Task instructions: Leaving out the pictures, retype exactly the lines from the one holding "text: 247,371 ->" through the end of the material.
[Information supplied Boundary: Start]
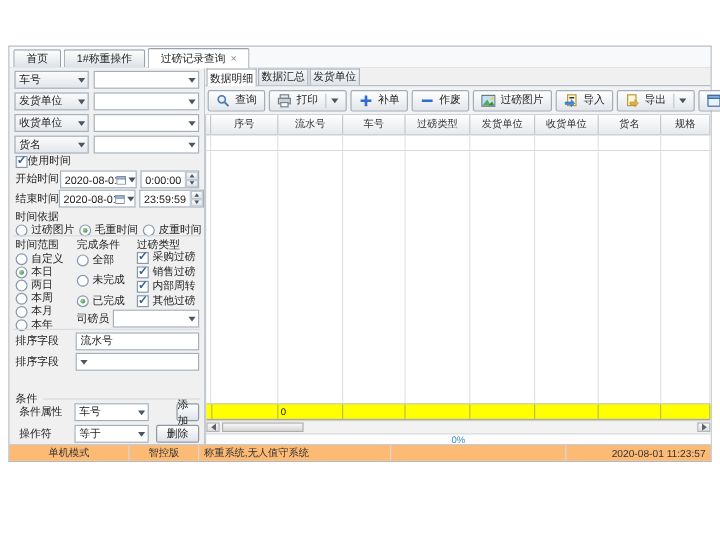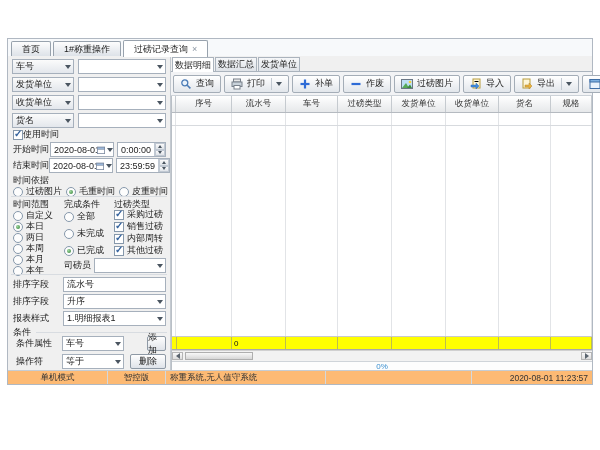"升序" span.tx { html: <span>升序</span> -> none }
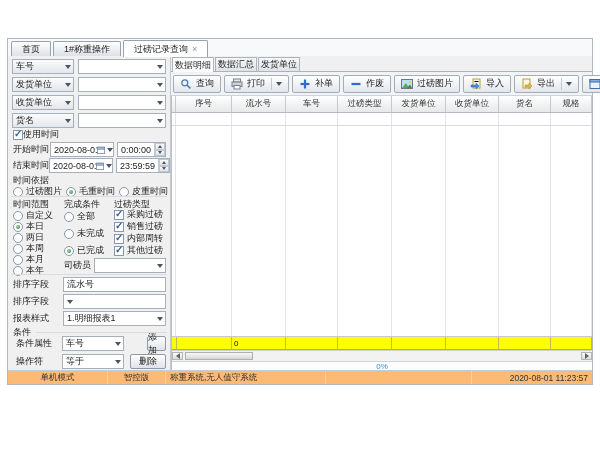"报表样式" div.row { html: <div> <span>报表样式</span> <div> <span>1.明细报表1</span> <span> <span></span> </span> </div> </div> -> none }
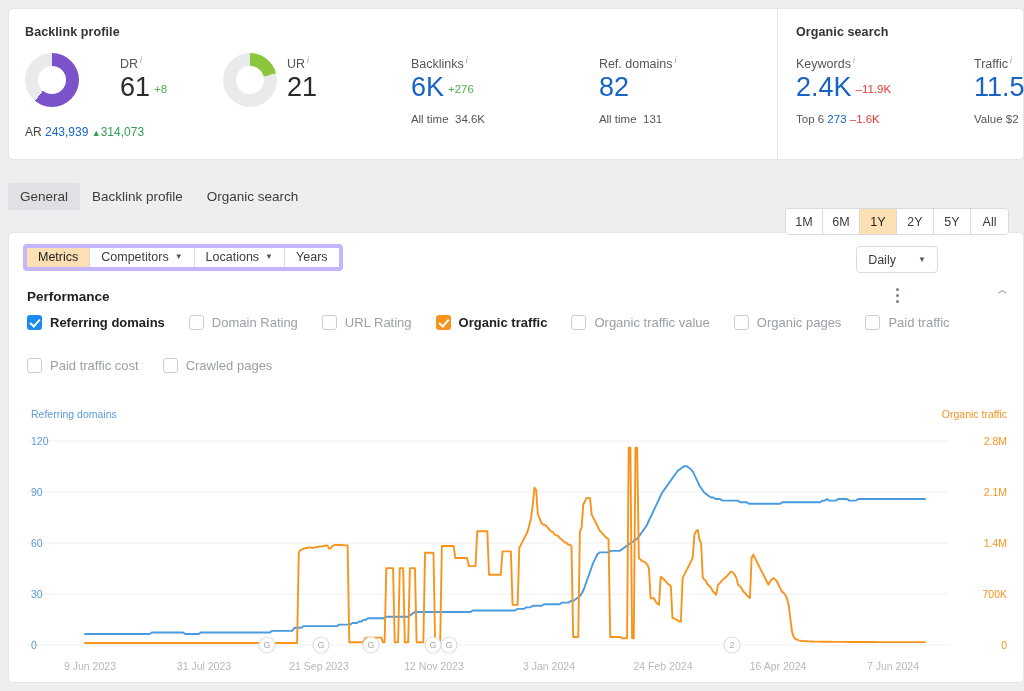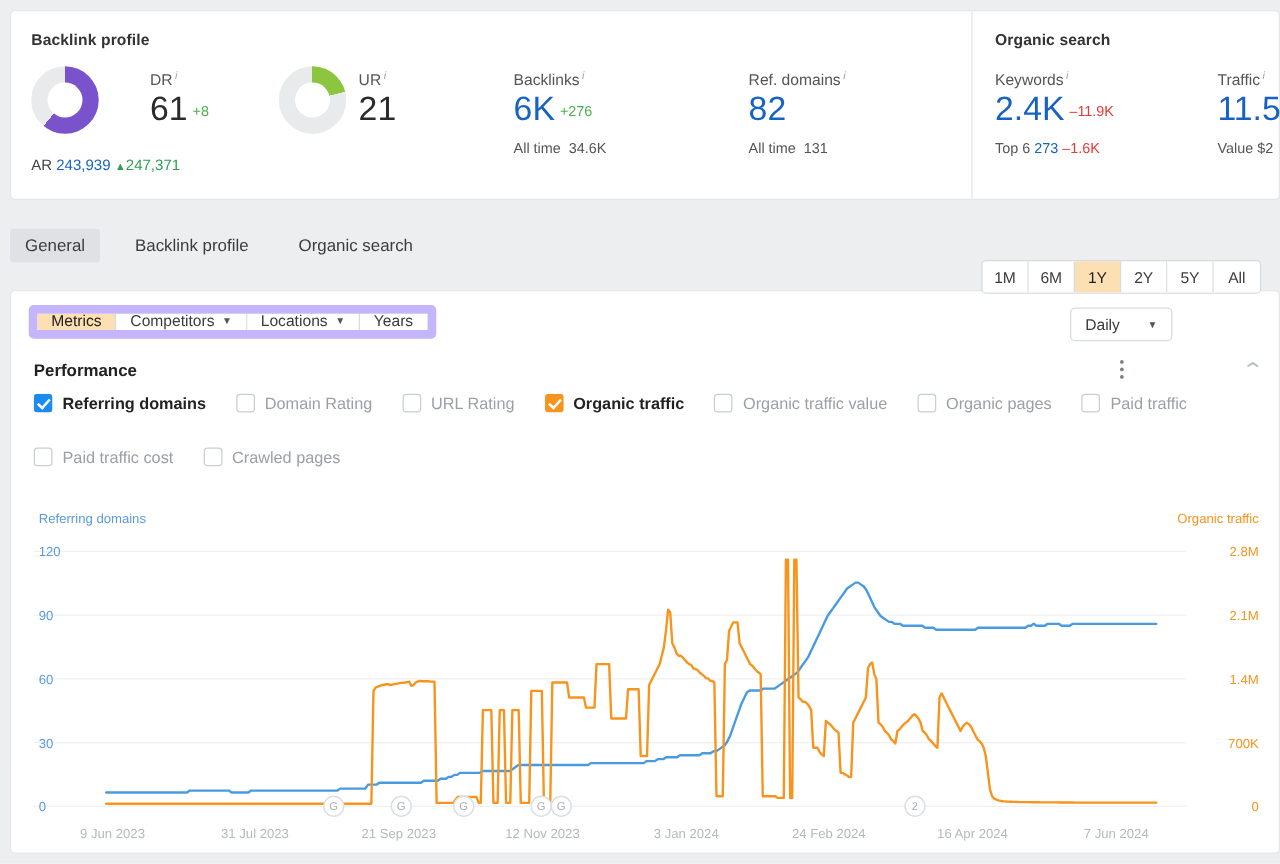"247,371" span.gain { text: 247,371 -> 314,073 }
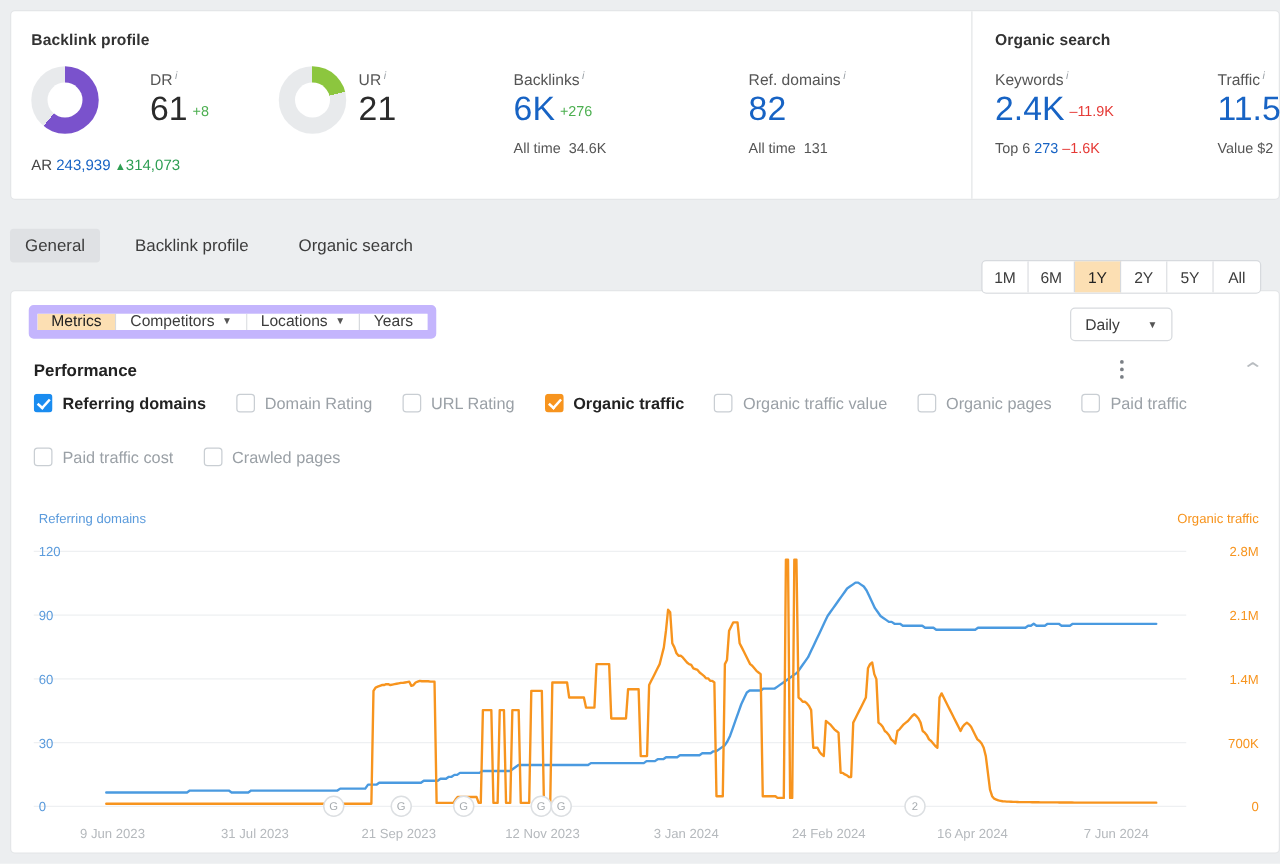"General" .tabbar { gap: 16px -> 0 }
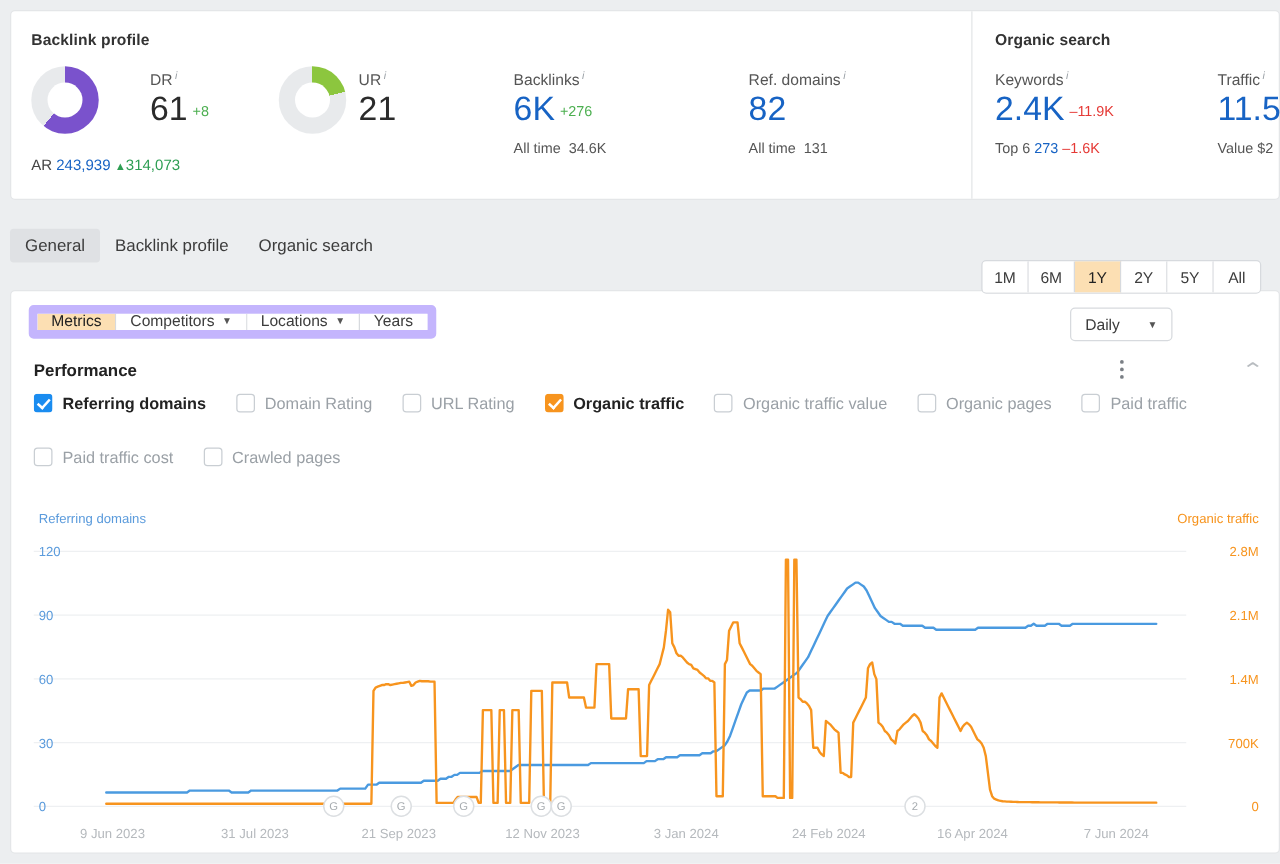"Metrics" .btngroup { border: 7px solid #c4b5fd -> 4px solid #c4b5fd }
[Information supplied Boundary: End]
Exercise answer:
"247,371" span.gain { text: 247,371 -> 314,073 }
"General" .tabbar { gap: 16px -> 0 }
"Metrics" .btngroup { border: 7px solid #c4b5fd -> 4px solid #c4b5fd }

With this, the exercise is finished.